Task
In the entries below, find every line with "licon" and copy it.

Dataset items:
• • • •

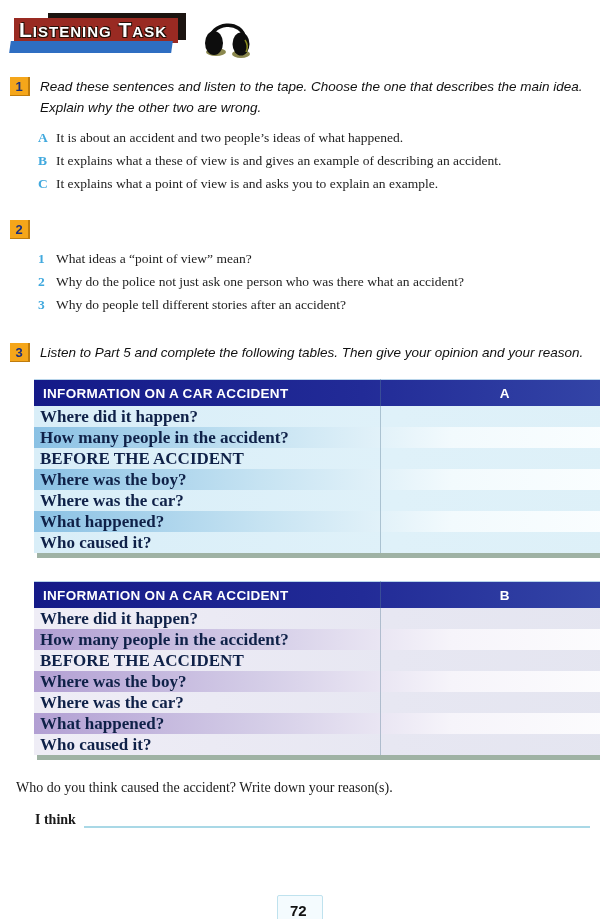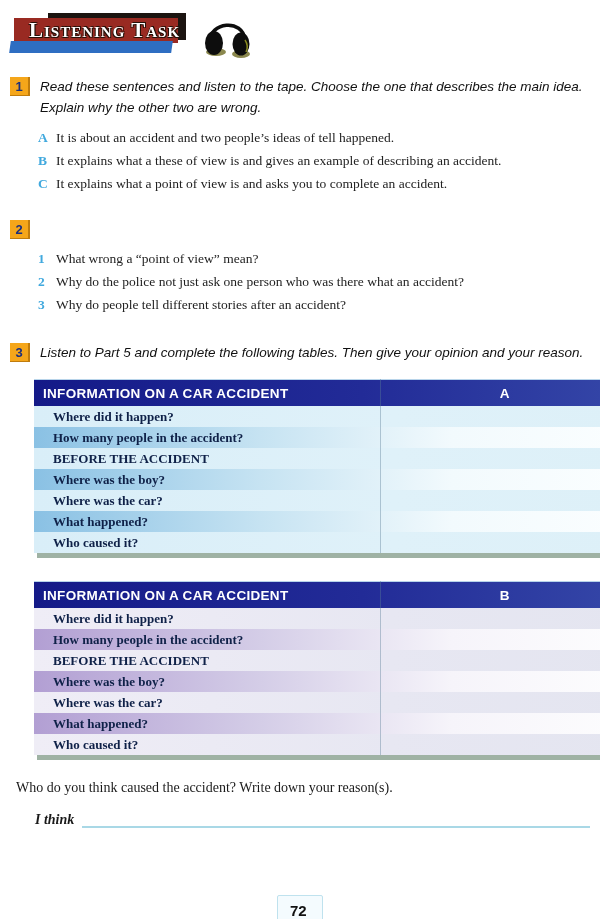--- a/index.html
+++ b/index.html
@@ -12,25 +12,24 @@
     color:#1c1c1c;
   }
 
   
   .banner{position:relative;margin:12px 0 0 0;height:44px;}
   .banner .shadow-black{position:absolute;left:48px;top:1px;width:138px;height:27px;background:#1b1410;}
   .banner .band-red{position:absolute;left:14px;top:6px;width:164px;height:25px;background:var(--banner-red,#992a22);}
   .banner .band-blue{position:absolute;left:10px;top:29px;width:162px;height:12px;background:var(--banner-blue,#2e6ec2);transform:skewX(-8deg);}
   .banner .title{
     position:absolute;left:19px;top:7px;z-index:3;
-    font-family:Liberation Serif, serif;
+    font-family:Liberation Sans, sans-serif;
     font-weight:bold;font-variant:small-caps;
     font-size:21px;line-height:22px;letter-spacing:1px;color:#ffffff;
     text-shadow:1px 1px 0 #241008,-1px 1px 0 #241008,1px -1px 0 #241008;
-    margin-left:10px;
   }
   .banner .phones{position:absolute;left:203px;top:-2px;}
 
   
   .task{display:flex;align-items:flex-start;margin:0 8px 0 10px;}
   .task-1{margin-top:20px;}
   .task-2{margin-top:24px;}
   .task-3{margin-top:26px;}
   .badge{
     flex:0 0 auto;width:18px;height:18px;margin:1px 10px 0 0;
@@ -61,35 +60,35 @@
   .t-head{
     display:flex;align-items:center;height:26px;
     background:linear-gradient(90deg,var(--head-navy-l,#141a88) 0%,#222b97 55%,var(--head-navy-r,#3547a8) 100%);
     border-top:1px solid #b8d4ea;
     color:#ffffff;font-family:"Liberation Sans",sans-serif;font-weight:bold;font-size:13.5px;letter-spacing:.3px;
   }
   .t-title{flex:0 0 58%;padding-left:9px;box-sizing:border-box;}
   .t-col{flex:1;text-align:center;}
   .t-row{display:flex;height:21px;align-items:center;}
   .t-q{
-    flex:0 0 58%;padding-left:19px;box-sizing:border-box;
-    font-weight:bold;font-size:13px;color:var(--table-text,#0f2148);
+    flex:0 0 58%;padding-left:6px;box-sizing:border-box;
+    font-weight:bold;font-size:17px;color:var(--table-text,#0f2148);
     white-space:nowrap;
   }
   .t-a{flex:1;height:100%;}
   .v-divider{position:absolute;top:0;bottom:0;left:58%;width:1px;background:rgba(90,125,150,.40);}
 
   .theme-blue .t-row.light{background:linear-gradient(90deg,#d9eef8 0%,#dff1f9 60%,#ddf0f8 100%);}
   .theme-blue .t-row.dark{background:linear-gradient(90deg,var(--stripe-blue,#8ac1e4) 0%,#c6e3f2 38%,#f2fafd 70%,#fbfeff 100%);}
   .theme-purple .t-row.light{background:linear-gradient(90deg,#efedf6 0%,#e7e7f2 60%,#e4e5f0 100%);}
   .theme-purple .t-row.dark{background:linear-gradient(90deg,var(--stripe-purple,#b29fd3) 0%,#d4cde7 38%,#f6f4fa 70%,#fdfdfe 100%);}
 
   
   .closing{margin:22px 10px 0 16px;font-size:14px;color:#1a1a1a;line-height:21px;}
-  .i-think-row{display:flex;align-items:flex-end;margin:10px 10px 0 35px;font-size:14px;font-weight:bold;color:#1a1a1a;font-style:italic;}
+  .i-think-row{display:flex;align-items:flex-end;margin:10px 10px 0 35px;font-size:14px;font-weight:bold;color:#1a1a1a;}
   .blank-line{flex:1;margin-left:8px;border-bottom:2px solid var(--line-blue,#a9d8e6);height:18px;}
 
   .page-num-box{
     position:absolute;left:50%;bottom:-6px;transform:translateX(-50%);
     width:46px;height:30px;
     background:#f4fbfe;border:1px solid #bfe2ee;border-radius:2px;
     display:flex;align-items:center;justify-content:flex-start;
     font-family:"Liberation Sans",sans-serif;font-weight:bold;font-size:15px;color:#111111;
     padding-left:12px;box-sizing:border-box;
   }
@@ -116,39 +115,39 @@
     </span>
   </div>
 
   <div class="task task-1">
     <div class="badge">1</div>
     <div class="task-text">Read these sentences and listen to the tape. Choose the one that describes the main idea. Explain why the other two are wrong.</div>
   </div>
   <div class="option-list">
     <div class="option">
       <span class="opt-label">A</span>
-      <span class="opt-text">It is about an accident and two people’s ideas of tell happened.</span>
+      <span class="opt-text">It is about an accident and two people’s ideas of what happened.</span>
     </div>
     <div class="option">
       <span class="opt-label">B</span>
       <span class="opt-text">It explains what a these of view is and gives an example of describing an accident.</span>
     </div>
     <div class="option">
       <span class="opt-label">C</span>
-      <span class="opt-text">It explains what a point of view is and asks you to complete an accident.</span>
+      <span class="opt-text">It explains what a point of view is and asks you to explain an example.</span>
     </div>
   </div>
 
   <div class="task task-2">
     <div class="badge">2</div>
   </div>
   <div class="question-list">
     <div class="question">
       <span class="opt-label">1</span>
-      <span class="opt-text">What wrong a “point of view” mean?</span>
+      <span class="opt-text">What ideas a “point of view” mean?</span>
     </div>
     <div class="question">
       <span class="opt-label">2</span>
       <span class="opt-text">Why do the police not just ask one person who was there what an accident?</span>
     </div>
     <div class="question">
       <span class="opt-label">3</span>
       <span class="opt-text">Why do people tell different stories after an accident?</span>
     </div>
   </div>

• • • •

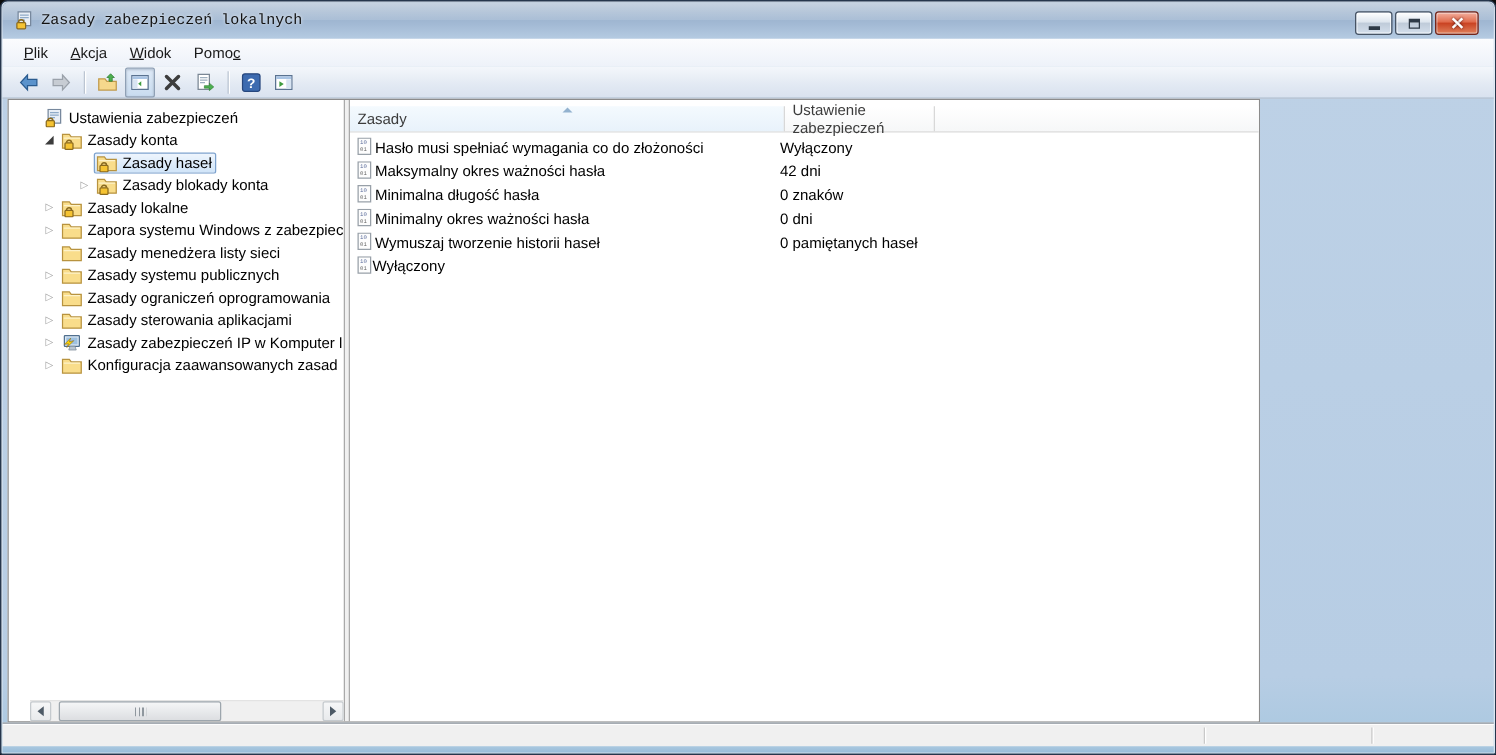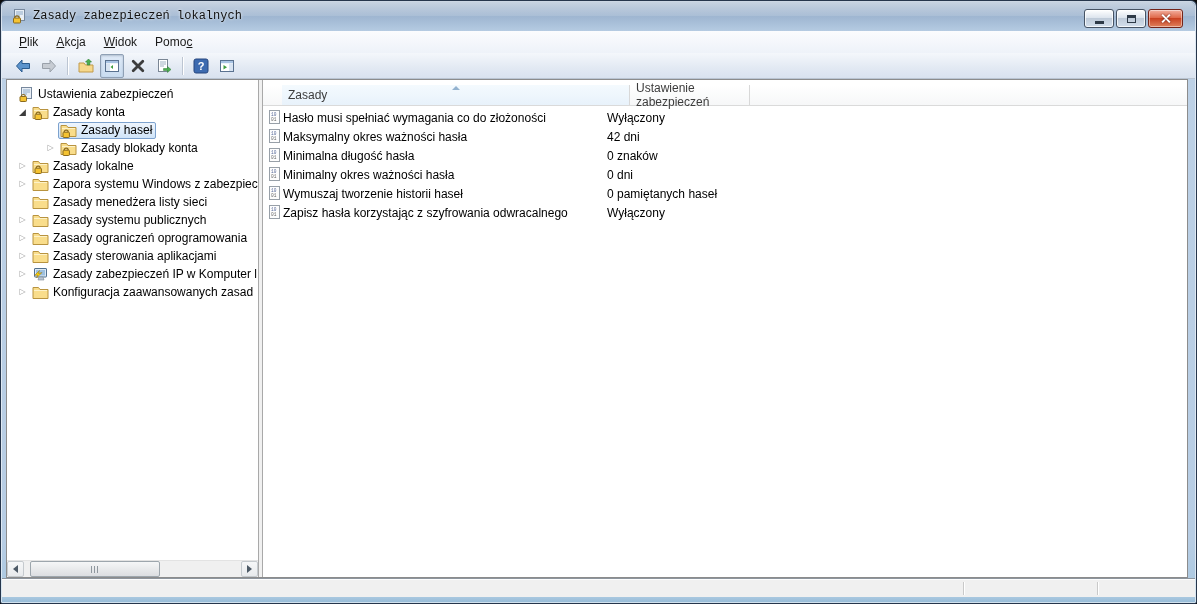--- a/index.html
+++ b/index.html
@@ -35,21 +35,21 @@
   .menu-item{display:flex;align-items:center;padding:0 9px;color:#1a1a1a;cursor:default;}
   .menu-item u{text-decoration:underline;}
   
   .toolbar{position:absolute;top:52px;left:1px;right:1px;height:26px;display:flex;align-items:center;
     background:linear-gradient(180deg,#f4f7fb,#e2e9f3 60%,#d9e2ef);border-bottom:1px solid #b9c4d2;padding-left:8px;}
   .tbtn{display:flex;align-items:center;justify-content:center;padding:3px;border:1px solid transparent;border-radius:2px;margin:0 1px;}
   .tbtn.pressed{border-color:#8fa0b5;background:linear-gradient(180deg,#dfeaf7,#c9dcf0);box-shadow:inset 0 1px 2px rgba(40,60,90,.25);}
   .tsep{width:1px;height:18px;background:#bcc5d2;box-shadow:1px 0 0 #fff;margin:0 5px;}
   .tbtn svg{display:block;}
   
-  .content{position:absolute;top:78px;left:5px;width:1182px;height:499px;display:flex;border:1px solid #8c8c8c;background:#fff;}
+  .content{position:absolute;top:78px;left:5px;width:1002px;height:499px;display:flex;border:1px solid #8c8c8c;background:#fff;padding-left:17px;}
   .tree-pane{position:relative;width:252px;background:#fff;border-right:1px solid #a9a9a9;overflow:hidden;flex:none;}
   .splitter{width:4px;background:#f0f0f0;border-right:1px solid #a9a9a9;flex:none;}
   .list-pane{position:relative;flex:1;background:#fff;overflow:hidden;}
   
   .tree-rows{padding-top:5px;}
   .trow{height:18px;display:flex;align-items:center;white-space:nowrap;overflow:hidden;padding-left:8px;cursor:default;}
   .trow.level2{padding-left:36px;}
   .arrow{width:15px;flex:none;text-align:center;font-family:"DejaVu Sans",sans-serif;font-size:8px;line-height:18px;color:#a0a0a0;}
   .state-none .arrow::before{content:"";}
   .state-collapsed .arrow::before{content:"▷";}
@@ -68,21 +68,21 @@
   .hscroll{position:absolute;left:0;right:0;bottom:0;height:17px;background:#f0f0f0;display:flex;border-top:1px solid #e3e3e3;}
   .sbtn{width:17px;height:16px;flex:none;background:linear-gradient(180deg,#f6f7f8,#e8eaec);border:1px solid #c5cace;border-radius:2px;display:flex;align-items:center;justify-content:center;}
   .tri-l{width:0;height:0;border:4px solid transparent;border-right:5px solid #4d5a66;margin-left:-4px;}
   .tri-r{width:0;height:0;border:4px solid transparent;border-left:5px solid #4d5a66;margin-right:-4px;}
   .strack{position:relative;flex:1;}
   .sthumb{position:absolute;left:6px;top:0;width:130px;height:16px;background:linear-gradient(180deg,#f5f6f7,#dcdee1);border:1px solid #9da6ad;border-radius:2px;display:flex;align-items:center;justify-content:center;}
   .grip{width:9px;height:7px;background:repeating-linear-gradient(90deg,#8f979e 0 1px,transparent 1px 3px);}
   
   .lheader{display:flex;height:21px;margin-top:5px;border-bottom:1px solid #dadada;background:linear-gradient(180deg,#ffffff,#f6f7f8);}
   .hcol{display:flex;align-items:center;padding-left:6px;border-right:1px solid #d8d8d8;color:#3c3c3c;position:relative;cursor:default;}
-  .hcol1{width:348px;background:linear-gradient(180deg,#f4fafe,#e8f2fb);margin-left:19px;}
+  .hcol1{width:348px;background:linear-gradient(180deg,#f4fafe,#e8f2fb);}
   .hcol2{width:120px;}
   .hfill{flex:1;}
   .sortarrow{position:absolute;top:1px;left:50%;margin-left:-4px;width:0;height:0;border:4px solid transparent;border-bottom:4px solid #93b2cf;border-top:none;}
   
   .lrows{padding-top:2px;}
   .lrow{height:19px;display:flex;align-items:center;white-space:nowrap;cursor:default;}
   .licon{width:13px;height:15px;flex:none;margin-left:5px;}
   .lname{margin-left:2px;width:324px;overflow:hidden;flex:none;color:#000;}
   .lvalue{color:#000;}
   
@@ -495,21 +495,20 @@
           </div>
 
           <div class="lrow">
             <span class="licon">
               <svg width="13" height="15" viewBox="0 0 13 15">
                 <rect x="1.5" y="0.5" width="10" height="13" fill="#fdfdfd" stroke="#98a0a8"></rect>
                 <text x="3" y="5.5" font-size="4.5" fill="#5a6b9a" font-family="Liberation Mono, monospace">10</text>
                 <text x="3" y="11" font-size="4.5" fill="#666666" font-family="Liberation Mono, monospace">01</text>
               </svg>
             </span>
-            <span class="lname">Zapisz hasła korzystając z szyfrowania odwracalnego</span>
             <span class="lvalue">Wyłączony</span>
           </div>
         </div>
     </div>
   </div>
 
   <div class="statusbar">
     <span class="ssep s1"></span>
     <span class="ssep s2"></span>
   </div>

• • • •

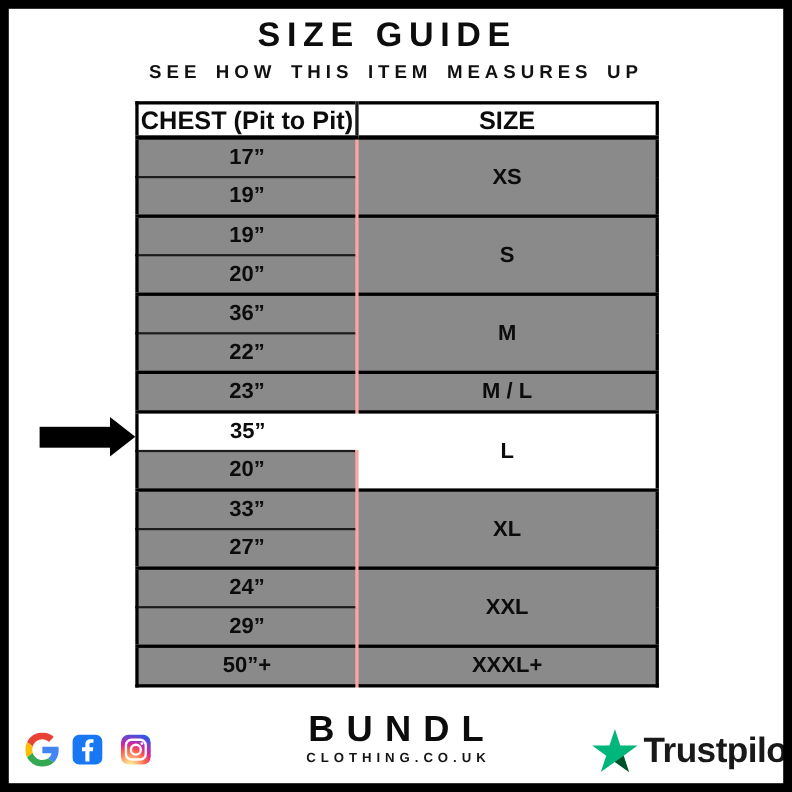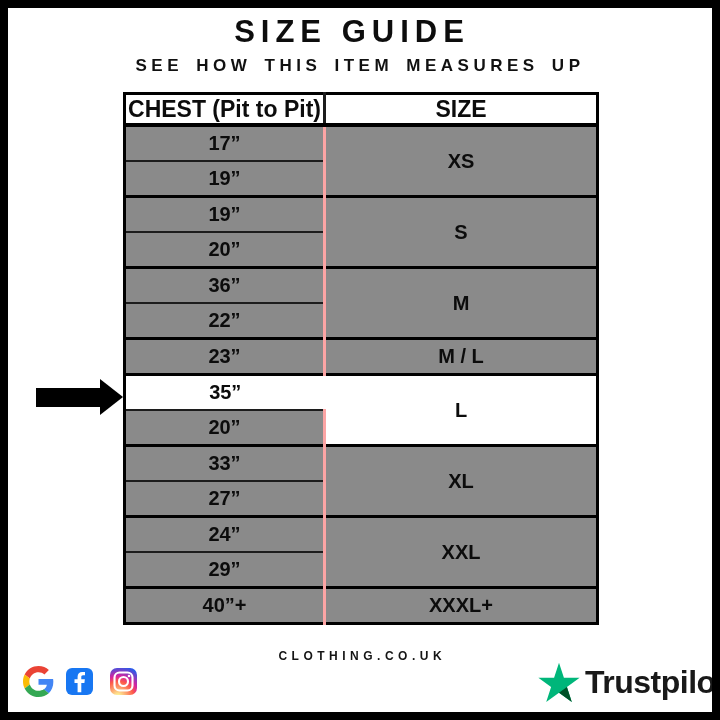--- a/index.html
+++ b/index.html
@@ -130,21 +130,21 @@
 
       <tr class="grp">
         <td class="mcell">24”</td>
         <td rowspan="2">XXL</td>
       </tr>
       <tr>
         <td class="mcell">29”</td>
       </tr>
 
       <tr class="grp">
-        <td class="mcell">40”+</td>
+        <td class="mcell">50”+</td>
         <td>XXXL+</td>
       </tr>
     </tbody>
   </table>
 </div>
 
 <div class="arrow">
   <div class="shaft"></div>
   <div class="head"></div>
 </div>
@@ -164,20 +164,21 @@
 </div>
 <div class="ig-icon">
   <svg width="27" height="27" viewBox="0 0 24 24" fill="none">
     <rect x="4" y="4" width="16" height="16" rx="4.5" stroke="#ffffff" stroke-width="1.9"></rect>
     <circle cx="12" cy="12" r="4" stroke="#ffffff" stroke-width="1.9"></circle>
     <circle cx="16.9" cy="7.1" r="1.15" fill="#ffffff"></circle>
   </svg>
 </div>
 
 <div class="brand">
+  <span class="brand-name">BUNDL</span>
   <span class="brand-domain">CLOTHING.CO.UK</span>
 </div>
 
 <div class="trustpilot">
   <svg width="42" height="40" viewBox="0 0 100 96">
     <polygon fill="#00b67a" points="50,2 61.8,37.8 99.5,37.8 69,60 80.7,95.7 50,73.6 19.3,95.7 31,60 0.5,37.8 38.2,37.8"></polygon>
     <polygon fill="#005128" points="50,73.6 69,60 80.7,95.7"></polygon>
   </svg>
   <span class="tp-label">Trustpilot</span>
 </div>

• • • •

Answer box
   .licon{width:13px;height:15px;flex:none;margin-left:5px;}
             <span class="licon">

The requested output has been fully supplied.